Hint: In this question first we need to find the distance between the points from which the angle of elevation of both the planes is given and the point just below both the planes on ground. Then, using this distance and properties of trigonometric angles we have to find the vertical distance between the aeroplanes at that instant.

Complete step-by-step answer:

Given: An aeroplane when flying at a height of 4,000m from the ground. Let the height of the first plane be AB=4000m.
 And the angle of elevation of this plane from some point let's say D is ${60^ \circ }$. Let this angle be $\angle {\text{ADB}} = {60^ \circ }$.
Now, this first plane passes vertically above another aeroplane. Let the height of the second plane be ${\text{BC = }}x$ m.
And the angle of elevation of this plane from the same point D is ${60^ \circ }$. Let this angle be $\angle {\text{BDC}} = {45^ \circ }$.

Now, consider $\Delta {\text{CBD}}$
$
   \Rightarrow \tan {45^ \circ } = \dfrac{x}{y} \\
   \Rightarrow x = y{\text{ \{ }}\tan {45^ \circ } = 1\} {\text{ eq}}{\text{.1}} \\
 $
Now, consider $\Delta {\text{ABD}}$
$
   \Rightarrow \tan {60^ \circ } = \dfrac{{{\text{AB}}}}{{{\text{BD}}}} \\
   \Rightarrow \tan {60^ \circ } = \dfrac{{4000}}{y}{\text{ \{ AB = 4000m\} }} \\
   \Rightarrow \sqrt 3 = \dfrac{{4000}}{y}{\text{ \{ tan6}}{0^ \circ } = \sqrt 3 \} \\
   \Rightarrow y = \dfrac{{4000}}{{\sqrt 3 }} \\
   \Rightarrow y = \dfrac{{4000}}{{1.73}} \\
   \Rightarrow y = 2309.401{\text{ eq}}{\text{.2 }} \\
  {\text{ }} \\
 $
Now from eq.1 and eq.2 we get
$ \Rightarrow x = y = 2309.401$
Now, the vertical distance between the aeroplanes at that instant is given by $
   \Rightarrow 4000 - x \\
   \Rightarrow 4000 - 2309.401{\text{ \{ }}x = 2309.401\} \\
   \Rightarrow 1690.599m \\
 $
Hence, the vertical distance between the aeroplanes at that instant is 1690.599m.

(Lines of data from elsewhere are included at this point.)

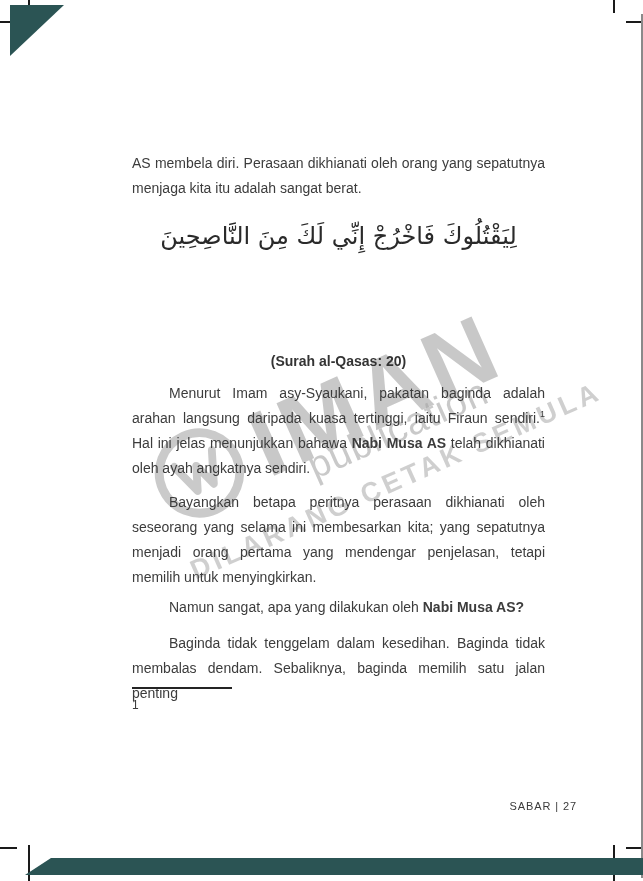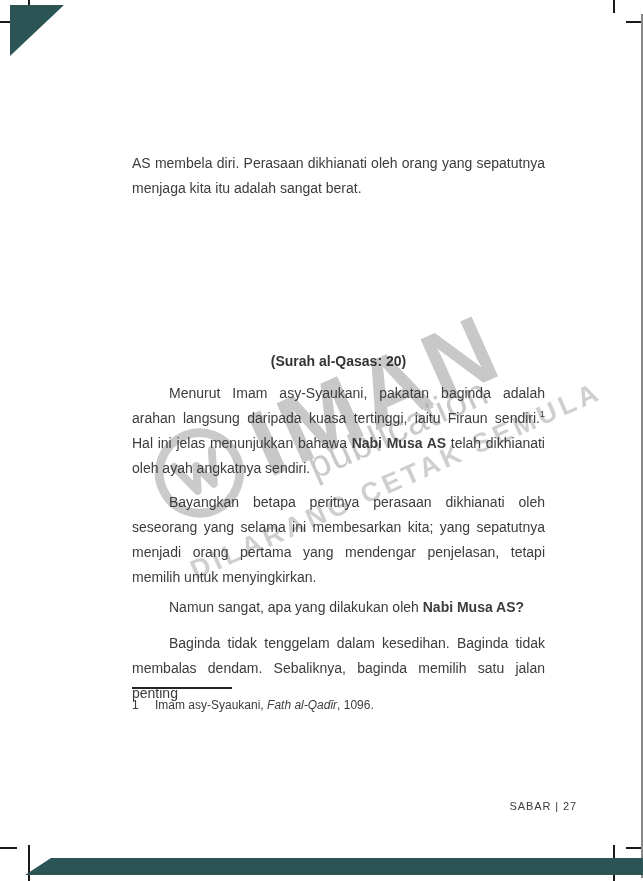--- a/index.html
+++ b/index.html
@@ -152,6 +152,7 @@
 
     <p class="block para p1">AS membela diri. Perasaan dikhianati oleh orang yang sepatutnya menjaga kita itu adalah sangat berat.</p>
 
+    <div class="block arabic-line">لِيَقْتُلُوكَ فَاخْرُجْ إِنِّي لَكَ مِنَ النَّاصِحِينَ</div>
 
 
     <p class="block quote-ref">(Surah al-Qasas: 20)</p>

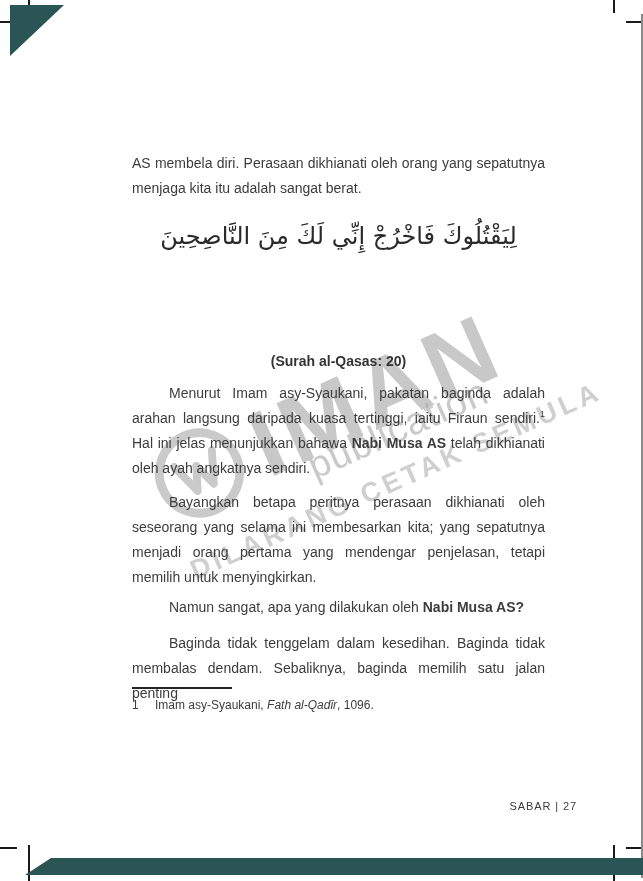--- a/index.html
+++ b/index.html
@@ -169,7 +169,6 @@
 
     <div class="block footnote">
       <span class="fn-num">1</span>
-      <span><span>Imam asy-Syaukani, </span><span class="fn-title">Fath al-Qadīr</span><span>, 1096.</span></span>
     </div>
 
   </div>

Note: Whenever you get this type of question the key concept to solve is to make a figure using given information. Then using trigonometric angles properties find the required result. And remember one more thing that angle of elevation is the angle between the horizontal line of sight and the line of sight up to an object.